(Source records)
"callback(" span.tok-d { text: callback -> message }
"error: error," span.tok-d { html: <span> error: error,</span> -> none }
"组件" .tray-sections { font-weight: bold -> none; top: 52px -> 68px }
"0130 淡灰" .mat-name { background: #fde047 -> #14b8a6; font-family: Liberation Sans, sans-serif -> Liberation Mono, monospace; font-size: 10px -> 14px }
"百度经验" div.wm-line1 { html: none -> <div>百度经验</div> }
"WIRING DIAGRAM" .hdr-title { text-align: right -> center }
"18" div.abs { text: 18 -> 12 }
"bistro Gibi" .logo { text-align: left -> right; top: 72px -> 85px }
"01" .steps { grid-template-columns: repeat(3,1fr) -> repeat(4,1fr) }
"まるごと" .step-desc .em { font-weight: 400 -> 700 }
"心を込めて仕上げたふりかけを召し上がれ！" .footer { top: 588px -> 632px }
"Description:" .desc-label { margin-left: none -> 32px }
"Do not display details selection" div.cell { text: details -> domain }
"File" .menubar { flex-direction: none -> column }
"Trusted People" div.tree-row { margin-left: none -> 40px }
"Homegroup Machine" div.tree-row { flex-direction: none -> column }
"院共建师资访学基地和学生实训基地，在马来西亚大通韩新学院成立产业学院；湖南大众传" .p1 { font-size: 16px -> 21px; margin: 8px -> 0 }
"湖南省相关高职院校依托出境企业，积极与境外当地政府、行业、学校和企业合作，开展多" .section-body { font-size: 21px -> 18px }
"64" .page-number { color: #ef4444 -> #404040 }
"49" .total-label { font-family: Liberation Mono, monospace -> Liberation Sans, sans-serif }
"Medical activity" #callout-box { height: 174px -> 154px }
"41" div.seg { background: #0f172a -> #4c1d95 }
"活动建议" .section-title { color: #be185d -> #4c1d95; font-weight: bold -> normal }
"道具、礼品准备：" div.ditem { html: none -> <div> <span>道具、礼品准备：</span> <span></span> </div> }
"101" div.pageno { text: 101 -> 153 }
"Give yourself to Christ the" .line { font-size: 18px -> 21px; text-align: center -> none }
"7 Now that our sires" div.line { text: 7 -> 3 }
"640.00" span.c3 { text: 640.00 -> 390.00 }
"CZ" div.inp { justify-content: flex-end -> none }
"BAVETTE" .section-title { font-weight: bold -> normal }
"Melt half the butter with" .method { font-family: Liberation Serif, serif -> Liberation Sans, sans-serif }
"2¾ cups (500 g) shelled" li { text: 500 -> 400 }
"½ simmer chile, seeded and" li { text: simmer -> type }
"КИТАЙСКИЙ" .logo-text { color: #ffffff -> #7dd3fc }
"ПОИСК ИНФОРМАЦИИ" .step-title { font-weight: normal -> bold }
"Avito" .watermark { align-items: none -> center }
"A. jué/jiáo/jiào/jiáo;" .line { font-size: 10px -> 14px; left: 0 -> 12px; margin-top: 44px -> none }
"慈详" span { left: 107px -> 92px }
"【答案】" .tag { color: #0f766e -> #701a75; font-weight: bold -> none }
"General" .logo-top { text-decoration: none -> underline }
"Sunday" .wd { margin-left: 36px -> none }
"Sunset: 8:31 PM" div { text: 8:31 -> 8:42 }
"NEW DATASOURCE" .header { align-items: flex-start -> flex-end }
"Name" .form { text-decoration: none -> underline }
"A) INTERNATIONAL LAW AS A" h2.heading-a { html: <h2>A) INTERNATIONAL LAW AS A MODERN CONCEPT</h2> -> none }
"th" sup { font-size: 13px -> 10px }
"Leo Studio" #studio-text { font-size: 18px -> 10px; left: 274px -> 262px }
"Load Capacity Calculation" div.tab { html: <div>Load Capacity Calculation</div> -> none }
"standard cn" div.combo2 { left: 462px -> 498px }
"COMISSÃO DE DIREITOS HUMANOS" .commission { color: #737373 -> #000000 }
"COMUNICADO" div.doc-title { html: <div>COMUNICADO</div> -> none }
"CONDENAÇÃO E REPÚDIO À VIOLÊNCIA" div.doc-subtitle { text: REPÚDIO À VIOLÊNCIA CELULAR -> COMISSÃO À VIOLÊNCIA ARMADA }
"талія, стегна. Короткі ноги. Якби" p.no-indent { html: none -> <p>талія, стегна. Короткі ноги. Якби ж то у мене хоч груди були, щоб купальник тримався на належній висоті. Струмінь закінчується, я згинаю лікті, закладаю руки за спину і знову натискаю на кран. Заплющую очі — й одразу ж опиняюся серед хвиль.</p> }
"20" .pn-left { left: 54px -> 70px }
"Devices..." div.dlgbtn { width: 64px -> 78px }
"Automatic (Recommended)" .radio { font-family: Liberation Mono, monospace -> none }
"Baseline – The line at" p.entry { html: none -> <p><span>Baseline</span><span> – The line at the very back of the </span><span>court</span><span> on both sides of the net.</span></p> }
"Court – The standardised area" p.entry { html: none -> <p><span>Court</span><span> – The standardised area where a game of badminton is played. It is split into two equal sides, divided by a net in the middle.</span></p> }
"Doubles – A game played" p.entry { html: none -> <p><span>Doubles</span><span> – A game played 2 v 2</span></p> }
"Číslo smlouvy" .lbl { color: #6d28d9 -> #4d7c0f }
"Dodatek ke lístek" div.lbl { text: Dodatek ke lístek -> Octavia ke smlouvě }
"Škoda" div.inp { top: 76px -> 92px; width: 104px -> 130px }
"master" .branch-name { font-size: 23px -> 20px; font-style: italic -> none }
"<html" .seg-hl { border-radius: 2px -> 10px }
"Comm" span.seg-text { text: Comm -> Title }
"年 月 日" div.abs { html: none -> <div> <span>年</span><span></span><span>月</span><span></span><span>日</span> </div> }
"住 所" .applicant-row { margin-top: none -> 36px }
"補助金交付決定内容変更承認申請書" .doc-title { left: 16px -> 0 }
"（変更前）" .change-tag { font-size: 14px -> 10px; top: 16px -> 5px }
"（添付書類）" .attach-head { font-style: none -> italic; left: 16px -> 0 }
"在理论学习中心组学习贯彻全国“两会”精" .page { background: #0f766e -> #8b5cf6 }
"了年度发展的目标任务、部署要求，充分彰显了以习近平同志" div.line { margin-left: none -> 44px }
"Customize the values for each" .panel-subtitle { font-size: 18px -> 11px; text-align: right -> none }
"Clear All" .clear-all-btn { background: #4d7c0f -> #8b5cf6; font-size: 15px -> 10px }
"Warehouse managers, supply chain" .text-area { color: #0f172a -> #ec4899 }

Instructions for the task:
Among the entries above, count the lines that contain the word "color" and give the number by itself.

Response area:
7